Write the data out again exactly, dropping any images it holds.
RECORDS FOR THE EXERCISE: Begin
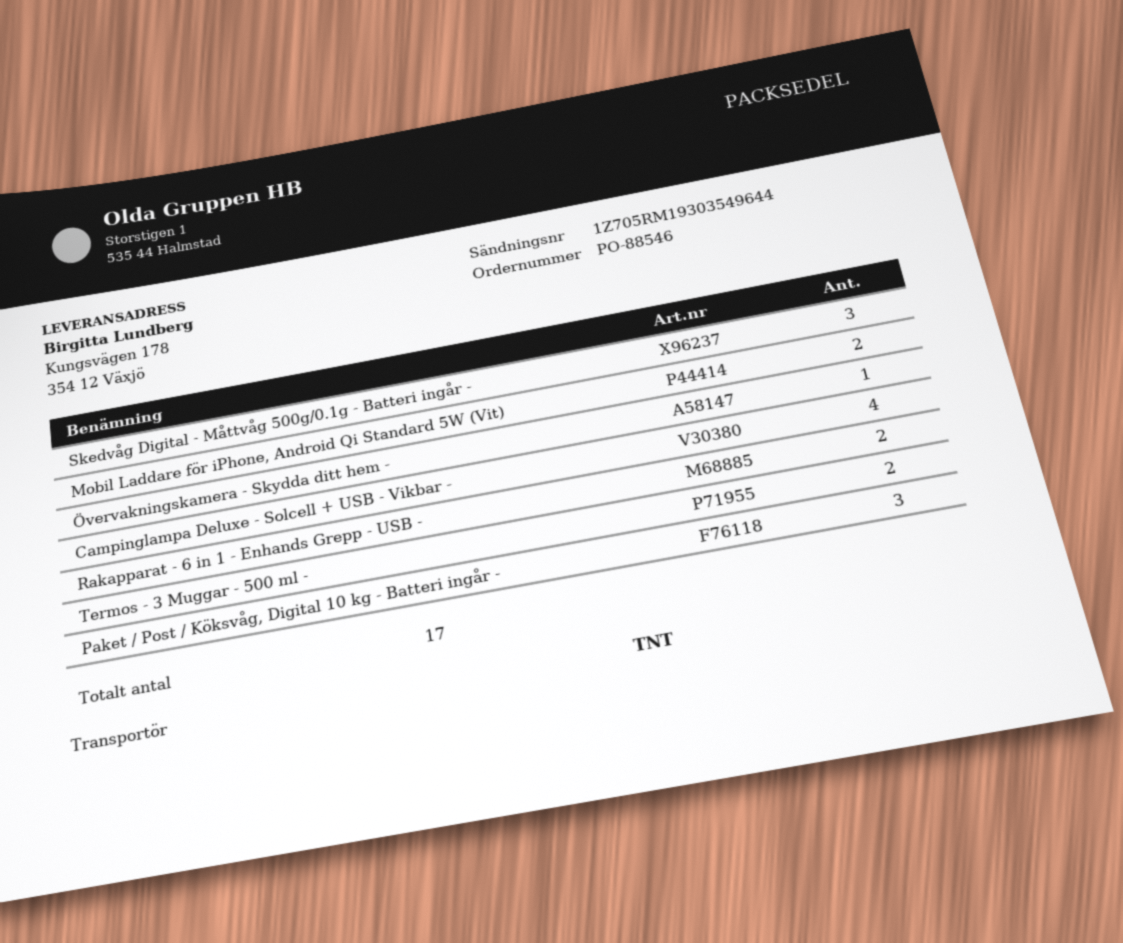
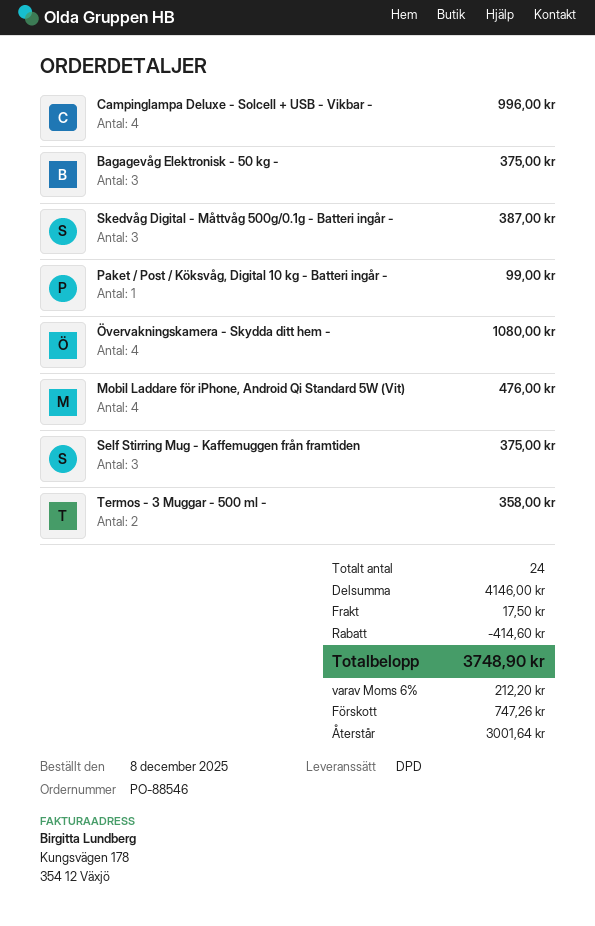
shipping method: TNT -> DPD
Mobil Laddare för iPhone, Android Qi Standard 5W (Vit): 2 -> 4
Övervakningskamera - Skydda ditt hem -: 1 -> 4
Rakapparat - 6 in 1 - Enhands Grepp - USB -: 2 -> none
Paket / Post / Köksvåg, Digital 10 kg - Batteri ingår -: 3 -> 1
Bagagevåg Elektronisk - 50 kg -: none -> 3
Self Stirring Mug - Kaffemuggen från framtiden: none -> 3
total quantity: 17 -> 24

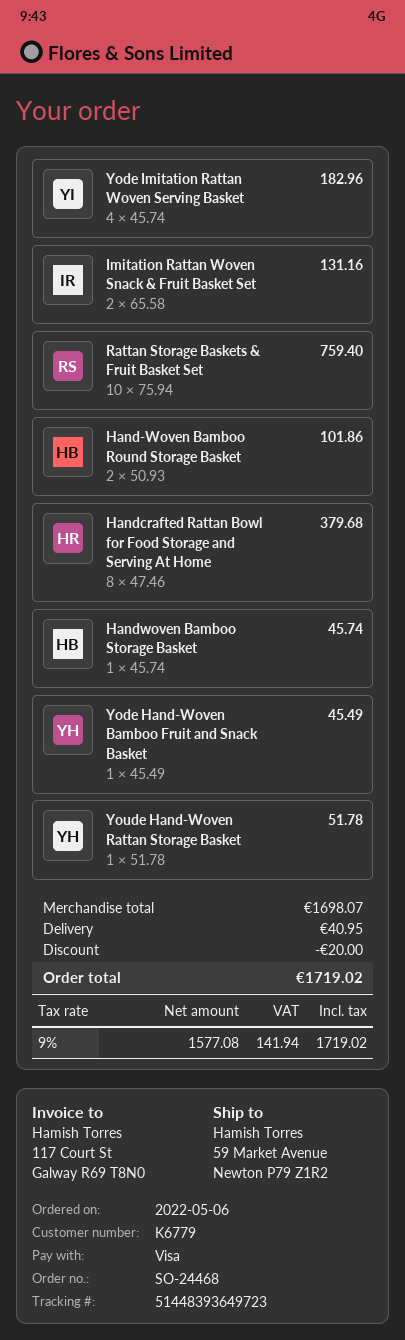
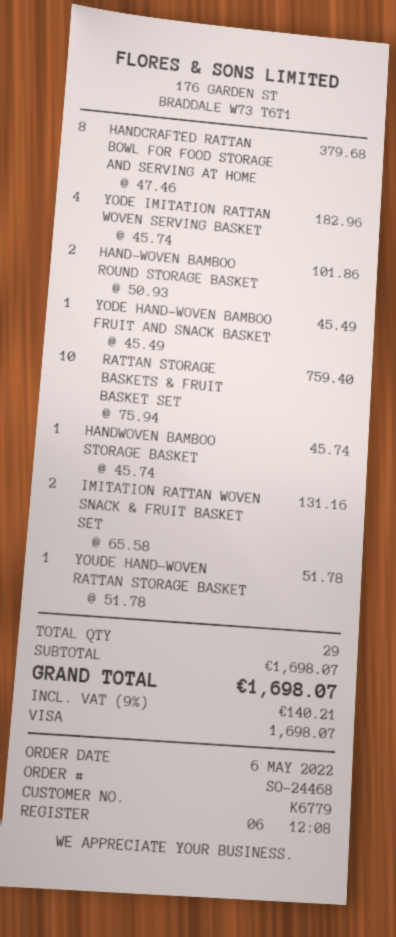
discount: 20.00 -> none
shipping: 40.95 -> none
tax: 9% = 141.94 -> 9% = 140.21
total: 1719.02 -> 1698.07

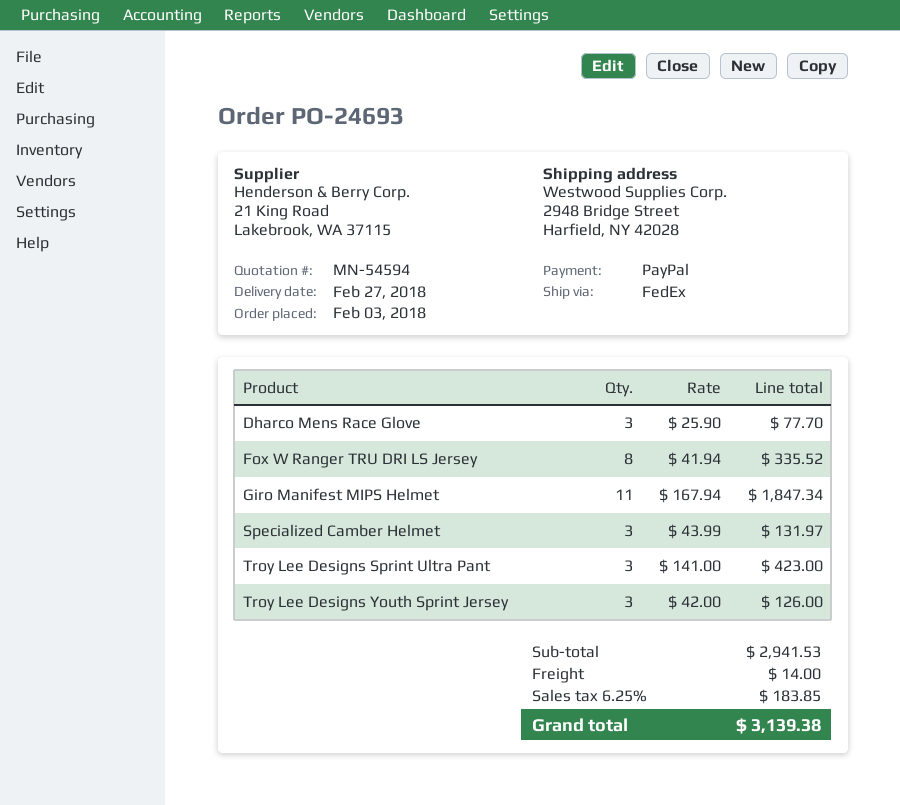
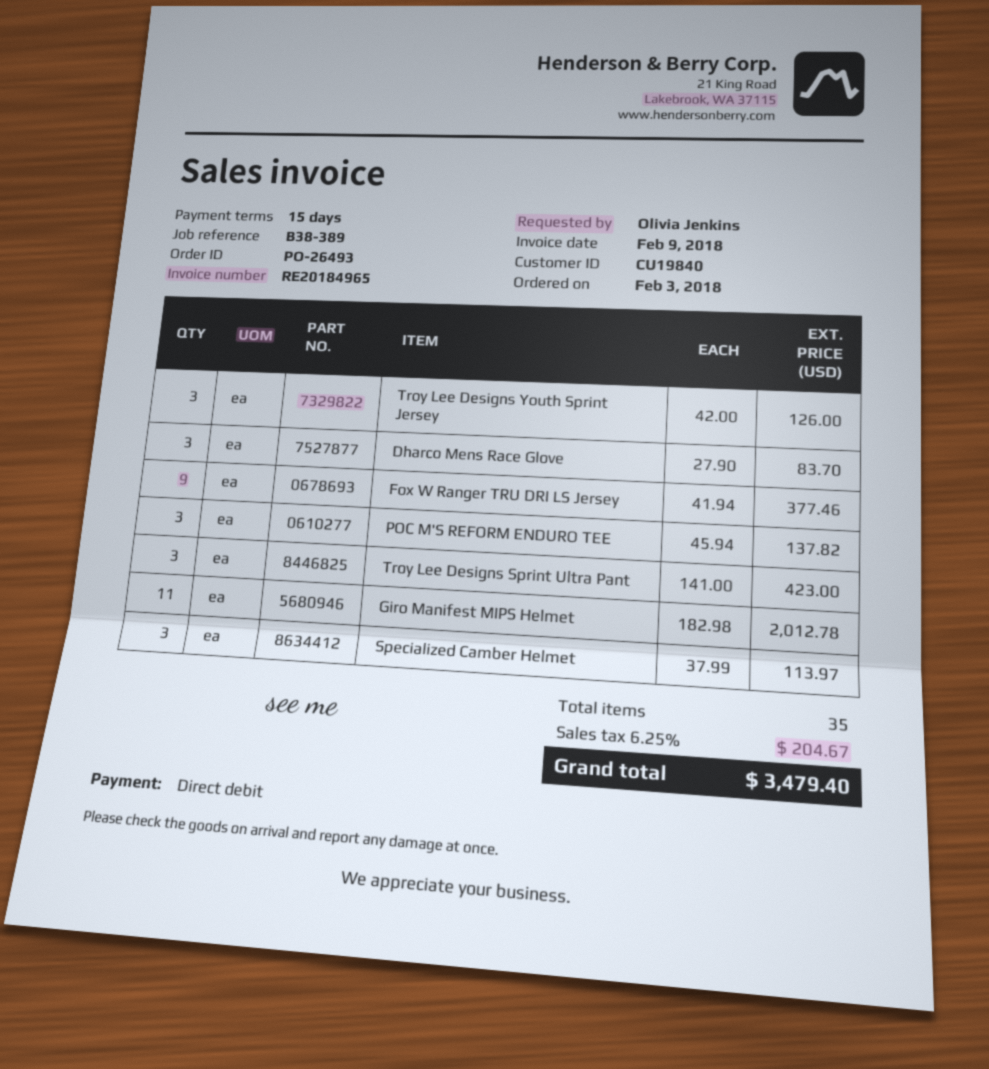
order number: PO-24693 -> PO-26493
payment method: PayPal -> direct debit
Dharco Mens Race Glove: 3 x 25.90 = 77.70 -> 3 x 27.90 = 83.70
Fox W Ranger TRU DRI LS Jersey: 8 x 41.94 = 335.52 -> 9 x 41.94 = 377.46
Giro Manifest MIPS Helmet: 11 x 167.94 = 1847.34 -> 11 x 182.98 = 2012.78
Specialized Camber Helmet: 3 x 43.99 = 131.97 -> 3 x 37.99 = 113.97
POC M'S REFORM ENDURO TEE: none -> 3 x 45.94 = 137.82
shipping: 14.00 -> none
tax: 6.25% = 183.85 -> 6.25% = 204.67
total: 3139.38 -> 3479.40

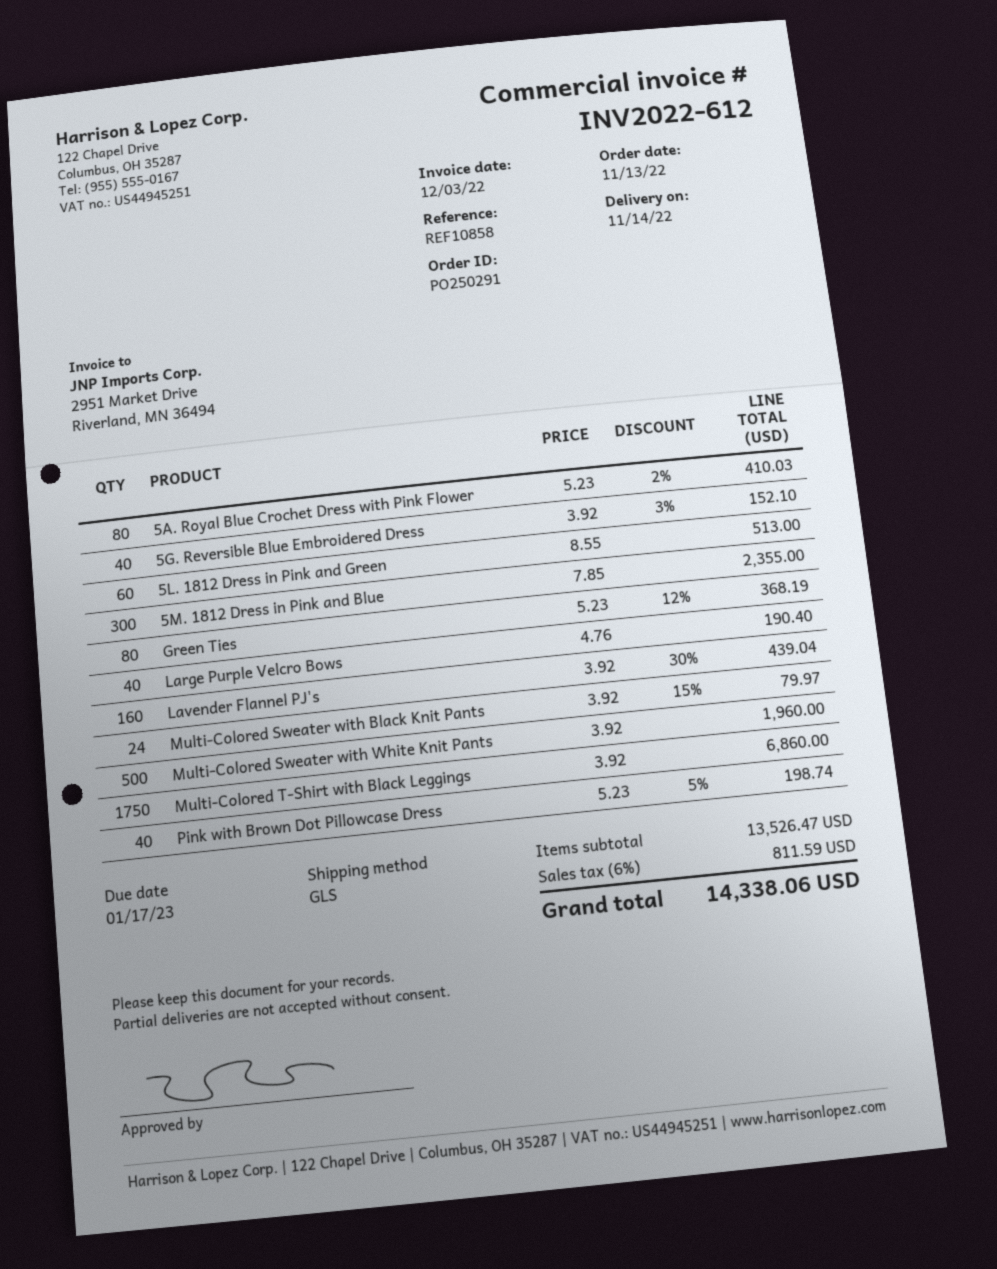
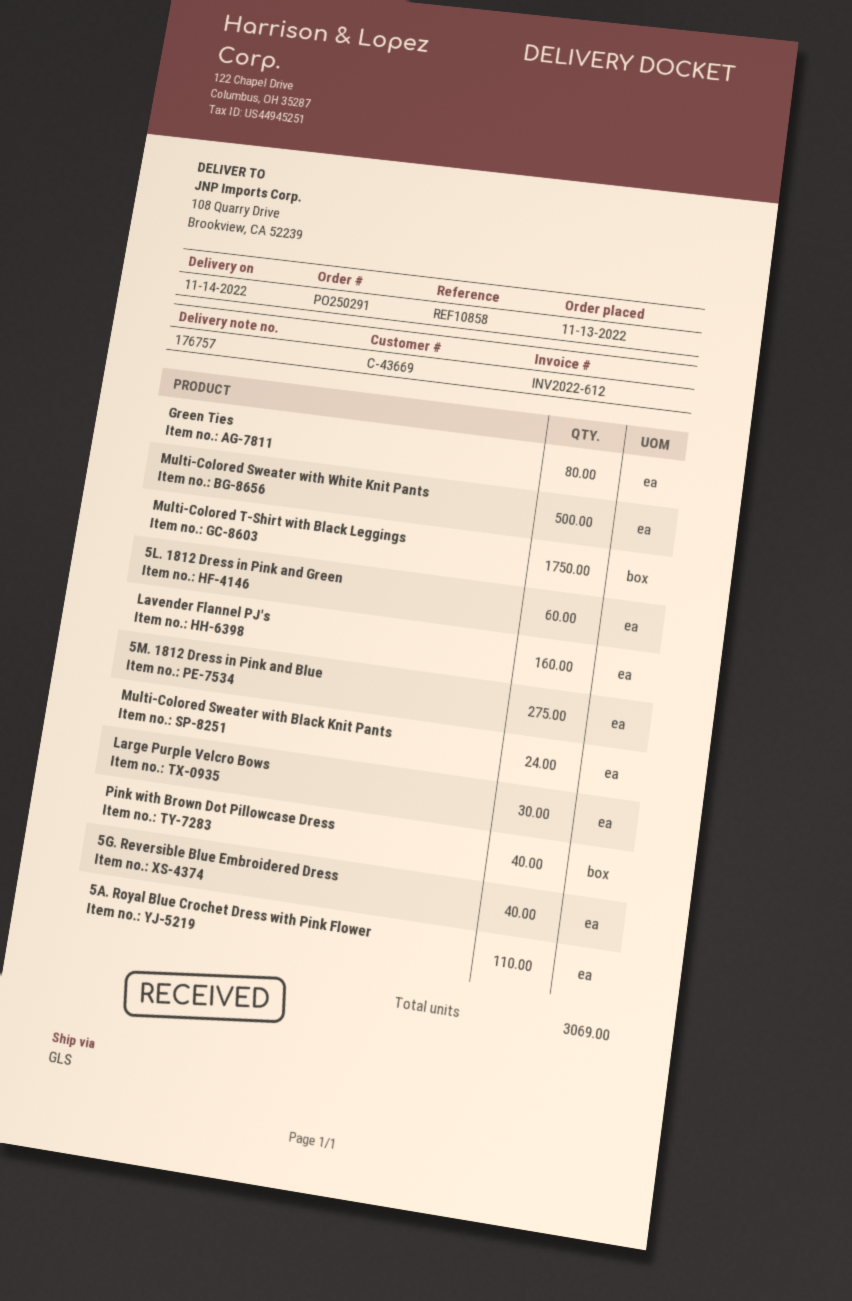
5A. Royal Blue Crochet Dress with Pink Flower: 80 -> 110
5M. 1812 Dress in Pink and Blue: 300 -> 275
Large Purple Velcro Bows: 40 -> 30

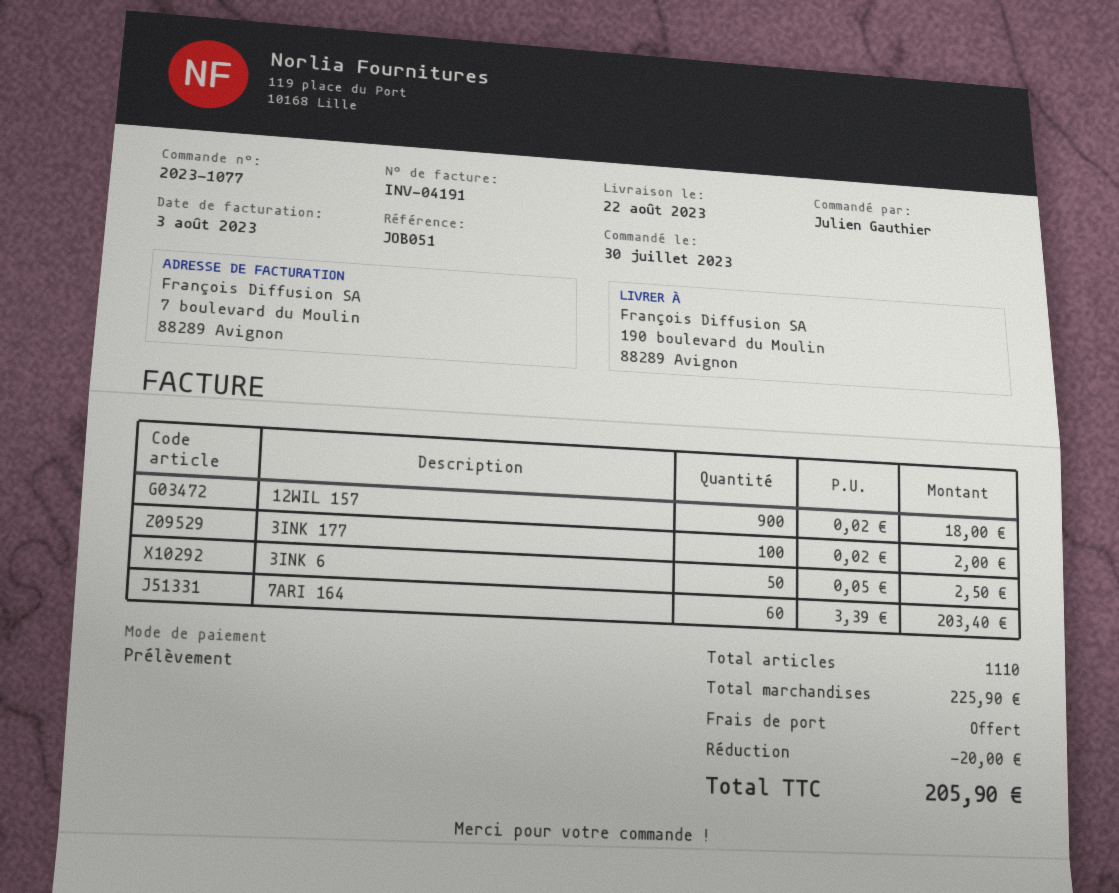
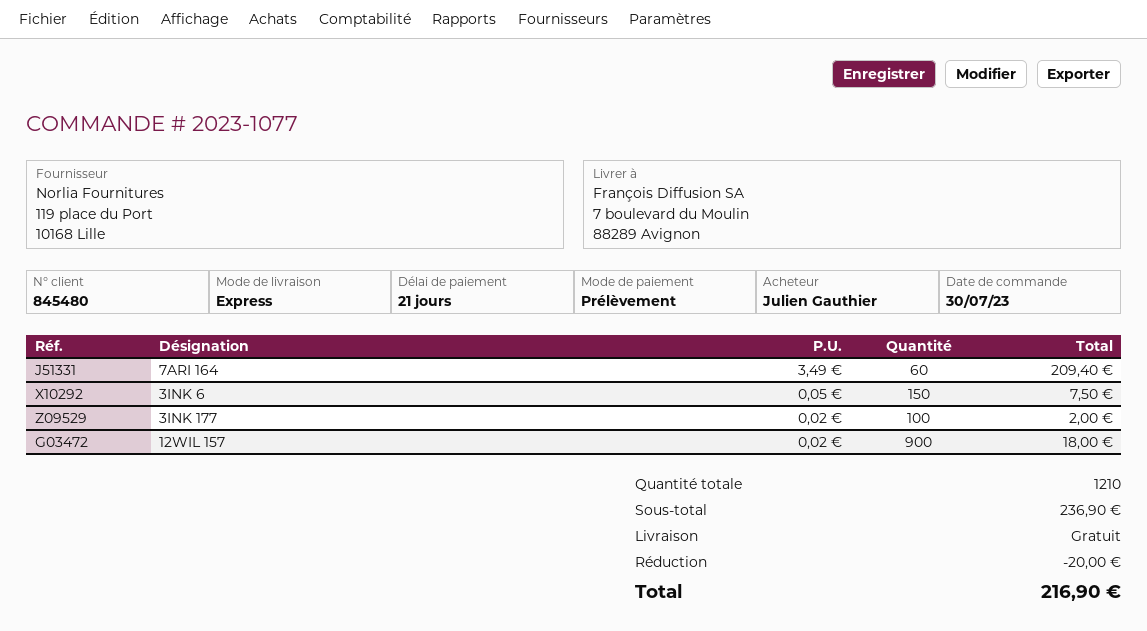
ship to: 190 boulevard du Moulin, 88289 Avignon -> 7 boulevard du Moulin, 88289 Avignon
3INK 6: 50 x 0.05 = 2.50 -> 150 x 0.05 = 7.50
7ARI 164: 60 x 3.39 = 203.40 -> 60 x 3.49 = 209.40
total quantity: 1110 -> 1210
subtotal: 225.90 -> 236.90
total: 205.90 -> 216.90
RECORDS FOR THE EXERCISE: End
### EXERCISE RESPONSE
shipping method: TNT -> DPD
Mobil Laddare för iPhone, Android Qi Standard 5W (Vit): 2 -> 4
Övervakningskamera - Skydda ditt hem -: 1 -> 4
Rakapparat - 6 in 1 - Enhands Grepp - USB -: 2 -> none
Paket / Post / Köksvåg, Digital 10 kg - Batteri ingår -: 3 -> 1
Bagagevåg Elektronisk - 50 kg -: none -> 3
Self Stirring Mug - Kaffemuggen från framtiden: none -> 3
total quantity: 17 -> 24

discount: 20.00 -> none
shipping: 40.95 -> none
tax: 9% = 141.94 -> 9% = 140.21
total: 1719.02 -> 1698.07

order number: PO-24693 -> PO-26493
payment method: PayPal -> direct debit
Dharco Mens Race Glove: 3 x 25.90 = 77.70 -> 3 x 27.90 = 83.70
Fox W Ranger TRU DRI LS Jersey: 8 x 41.94 = 335.52 -> 9 x 41.94 = 377.46
Giro Manifest MIPS Helmet: 11 x 167.94 = 1847.34 -> 11 x 182.98 = 2012.78
Specialized Camber Helmet: 3 x 43.99 = 131.97 -> 3 x 37.99 = 113.97
POC M'S REFORM ENDURO TEE: none -> 3 x 45.94 = 137.82
shipping: 14.00 -> none
tax: 6.25% = 183.85 -> 6.25% = 204.67
total: 3139.38 -> 3479.40

5A. Royal Blue Crochet Dress with Pink Flower: 80 -> 110
5M. 1812 Dress in Pink and Blue: 300 -> 275
Large Purple Velcro Bows: 40 -> 30

ship to: 190 boulevard du Moulin, 88289 Avignon -> 7 boulevard du Moulin, 88289 Avignon
3INK 6: 50 x 0.05 = 2.50 -> 150 x 0.05 = 7.50
7ARI 164: 60 x 3.39 = 203.40 -> 60 x 3.49 = 209.40
total quantity: 1110 -> 1210
subtotal: 225.90 -> 236.90
total: 205.90 -> 216.90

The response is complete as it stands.